BRU does contest MTA’s compliance with Section II.A of the decree, which committed MTA to “[Reducing [o]vercrowding [b]y [ajdding [n]ew [sjervice.” The decree did not set out a specific number of buses or hours of service the MTA needed to add to achieve appropriate reductions in overcrowding. Instead, the decree set forth specific “load factor targets,” to be met by specific dates, and provided MTA with “discretion in determining how the targets w[ould] be met.” A “load factor” is “a numerical representation of the number of people standing [and sitting] on a bus in relation to the number of seats.” Labor/Community, 263 F.3d at 1044 n. 1. For example, a forty-seat bus which contained forty-eight passengers would have a load factor of 1.2. Under the terms of the decree, MTA was required to reduce the maximum load factor for each relevant bus line to 1.35 by December 31, 1997, 1.25 by June 30, 2000, and 1.2 by June 30, 2002.

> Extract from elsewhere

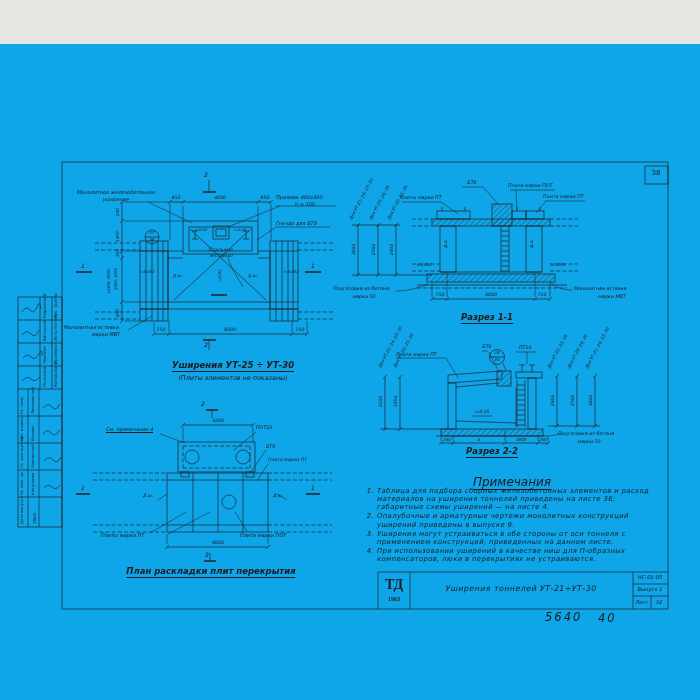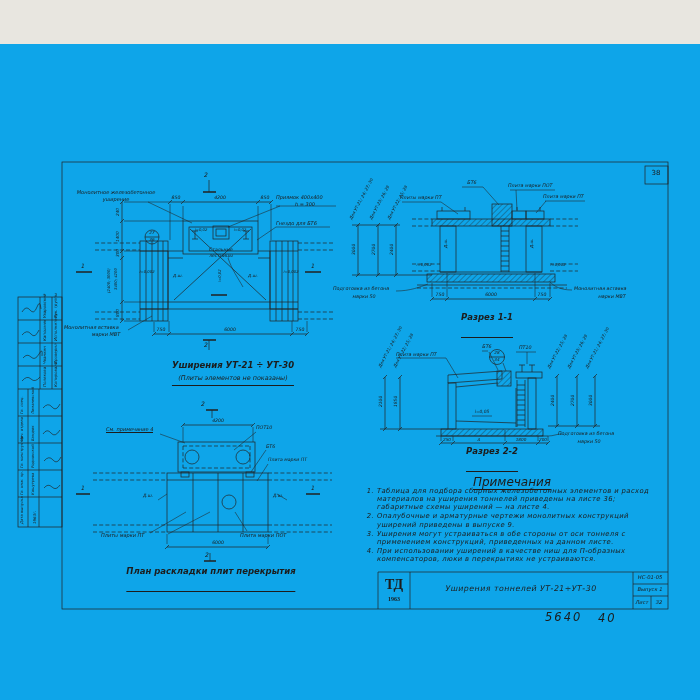"Разрез 1-1" .cap { padding-bottom: 15px -> 1px }
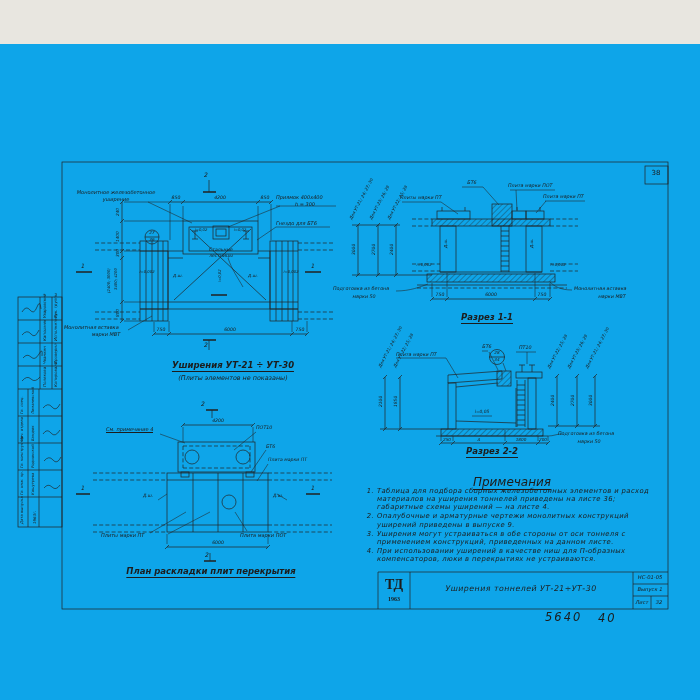"Уширения УТ-21 ÷ УТ-30" span.lbl { text: УТ-21 -> УТ-25 }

In addition to these substantive provisions, the decree included a number of procedural mechanisms designed to assure implementation and enforcement. Four are relevant to this appeal.
First, the decree created a Joint Working Group, composed of representatives from BRU and MTA. The purpose of the Working Group was to “foster cooperation *1118in the implementation” of the decree and to resolve disputes between the parties.
Second, Section V of the decree established the position of “Special Master,” “to facilitate the resolution of disputes arising under any provision of this Consent Decree” that could not be settled by the Working Group. The parties agreed that Donald T. Bliss would serve as the initial Special Master.
Third, Section VI, entitled “Modification of the Consent Decree,” set forth the conditions under which the decree may be modified. Under Section VI, a party seeking modification must show “that a significant change in circumstances warrants revision of the Consent Decree, and that the proposed revision or revisions are suitably tailored to the changed circumstances.”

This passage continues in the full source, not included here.